CS 301 Lecture, Dr. Lawlor, 2005/11/14

Memory accesses have performance that's:

Good *if* you're accessing a small buffer, because the buffer will be copied to fast cache memory.
Good *if* you're accessing sequentially, because then the memory chips don't have to change rows.
Terrible *if* you're accessing a big buffer (too big to fit in cache) in a nonsequential way.

So if you're getting bad performance, you can either:

Make things smaller (to try to fit in cache)
Make your accesses more regular (to get sequential access)

For example, this program has terrible performance-- 75ns/pixel:
(Executable NetRun Link)

enum {sx=512};
enum {sy=512};
double img[sx*sy];

int inc_img(void) {
        for (int x=0;x<sx;x++)
	for (int y=0;y<sy;y++)
		img[x+y*sy]++;
	return 0;
}

int foo(void) {
	double t=time_function(inc_img);
	printf("%.3f ns/pixel\n",t/(sx*sy)*1.0e9);
	return 0;
}

We can speed the program up by either:

Making "img" smaller, by changing it to a "char" (1 byte) instead of "double" (8 bytes). This speeds the program up to 6ns/pixel (try it!).
Making the access more regular, by either interchanging the x and y loops, or by changing how the array is indexed (so it's "img[x*sy+y]"). This speeds the program up to 4ns/pixel.
Doing both--small data with regular access. This speeds the program up to about 1ns/pixel--a 70x improvement!

Floating-Point Numbers

Floating-point numbers nowadays have roughly the same performance as integers: addition takes a little over a nanosecond (slightly slower than integer addition); multiplication takes a few nanoseconds; and division takes a dozen or more nanoseconds. That is, floats are now cheap, and you can consider using floats for all sorts of stuff--even when you don't care about fractions.
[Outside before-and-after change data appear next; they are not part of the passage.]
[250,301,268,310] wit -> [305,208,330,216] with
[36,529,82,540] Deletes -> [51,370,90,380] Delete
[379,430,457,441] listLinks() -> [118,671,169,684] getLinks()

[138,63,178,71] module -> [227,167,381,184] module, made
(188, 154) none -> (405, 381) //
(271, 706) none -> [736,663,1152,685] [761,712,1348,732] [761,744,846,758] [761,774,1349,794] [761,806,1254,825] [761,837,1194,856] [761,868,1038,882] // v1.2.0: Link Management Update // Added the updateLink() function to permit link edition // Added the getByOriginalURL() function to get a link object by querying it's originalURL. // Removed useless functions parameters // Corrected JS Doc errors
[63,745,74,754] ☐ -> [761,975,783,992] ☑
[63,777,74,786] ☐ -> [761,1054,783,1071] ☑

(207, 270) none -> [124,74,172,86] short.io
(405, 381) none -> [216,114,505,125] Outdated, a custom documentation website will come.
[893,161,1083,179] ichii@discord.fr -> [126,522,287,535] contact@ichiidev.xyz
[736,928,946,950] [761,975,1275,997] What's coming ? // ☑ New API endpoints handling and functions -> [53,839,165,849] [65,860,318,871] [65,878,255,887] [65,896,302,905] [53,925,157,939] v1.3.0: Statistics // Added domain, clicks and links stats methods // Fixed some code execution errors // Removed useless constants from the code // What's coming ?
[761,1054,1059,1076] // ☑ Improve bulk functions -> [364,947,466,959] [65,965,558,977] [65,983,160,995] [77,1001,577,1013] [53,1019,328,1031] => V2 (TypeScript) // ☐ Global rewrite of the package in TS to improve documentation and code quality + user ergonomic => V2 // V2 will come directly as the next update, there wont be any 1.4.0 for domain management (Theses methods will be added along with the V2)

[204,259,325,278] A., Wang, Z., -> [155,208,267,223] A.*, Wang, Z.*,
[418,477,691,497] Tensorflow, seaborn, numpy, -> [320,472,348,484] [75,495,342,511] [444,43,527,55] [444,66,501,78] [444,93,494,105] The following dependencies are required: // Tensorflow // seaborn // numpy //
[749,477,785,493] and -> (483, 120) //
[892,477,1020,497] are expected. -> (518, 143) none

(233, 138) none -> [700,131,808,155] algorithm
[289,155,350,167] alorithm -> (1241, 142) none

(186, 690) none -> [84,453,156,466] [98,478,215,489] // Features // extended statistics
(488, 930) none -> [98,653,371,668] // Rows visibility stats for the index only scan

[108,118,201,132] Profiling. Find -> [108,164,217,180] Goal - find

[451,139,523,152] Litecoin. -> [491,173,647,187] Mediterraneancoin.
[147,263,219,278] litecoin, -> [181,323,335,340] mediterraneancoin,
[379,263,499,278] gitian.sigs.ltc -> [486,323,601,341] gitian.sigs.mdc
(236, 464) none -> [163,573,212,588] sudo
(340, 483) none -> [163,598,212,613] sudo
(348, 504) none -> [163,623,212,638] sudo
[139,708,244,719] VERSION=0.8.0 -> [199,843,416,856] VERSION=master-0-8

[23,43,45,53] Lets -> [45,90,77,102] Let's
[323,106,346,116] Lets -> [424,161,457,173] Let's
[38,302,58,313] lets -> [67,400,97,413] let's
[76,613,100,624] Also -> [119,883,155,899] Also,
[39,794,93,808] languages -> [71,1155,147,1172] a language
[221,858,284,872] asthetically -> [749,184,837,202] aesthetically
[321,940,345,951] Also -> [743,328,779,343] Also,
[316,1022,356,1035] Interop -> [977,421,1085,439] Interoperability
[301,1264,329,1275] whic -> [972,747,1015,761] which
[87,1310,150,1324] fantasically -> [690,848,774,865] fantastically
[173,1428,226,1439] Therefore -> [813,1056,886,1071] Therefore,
The sizes of the floating-point types are:

C Datatype	Size	Approx. Precision	Approx. Range
float	4 bytes (everywhere)	1.0x10^-7	10³⁸
double	8 bytes (everywhere)	2.0x10^-15	10³⁰⁸
long double	12-16 bytes (if it exists)	2.0x10^-20	10⁴⁹³²

A "float" as as defined by IEEE Standard 754 consists of three bitfields:

Sign	Exponent	Mantissa (or Fraction)
1 bit-- 0 for positive 1 for negative	8 bits-- 127 means 2⁰ 137 means 2¹⁰	23 bits-- a binary fraction.

The hardware interprets a float as having the value:

    value = (-1) ^sign * 2 ^{(exponent-127)}* 1.fraction

Note that the mantissa has an implicit leading 1 applied (in normal cases).   There are other special interpretations if the exponent is 0 (for 0 or denormalized numbers) or 255 (for infinities and NaNs).

For example, the value "8" would be stored with sign bit 0, exponent 130 (==3+127), and mantissa 000... (without the leading 1), since:

    8 = (-1) ⁰ * 2 ^(130-127)* 1.0000....

If we want to take the log-base-2 of a number, we can actually do it by just looking at the exponent bits inside the "float" representation of the number. Here's the code:
(Executable NetRun Link)

void print_log2(int i) {
	float f=i; /* turn number into a float */
	int v=*(int *)&f; /* look at bits of float representation */
	int exponent=(v>>23)&0xff; /* extract IEEE exponent field */
	exponent-=127; /* remove exponent bias */
	printf(" i=%d   float bit=0x%08X   exp=%d\n",
		i,v,exponent);
}

This is several times faster than the equivalent "(int)log(i)/log(2.0)", and it's totally portable.

See page 80 of the textbook for piles of examples and a more detailed definition.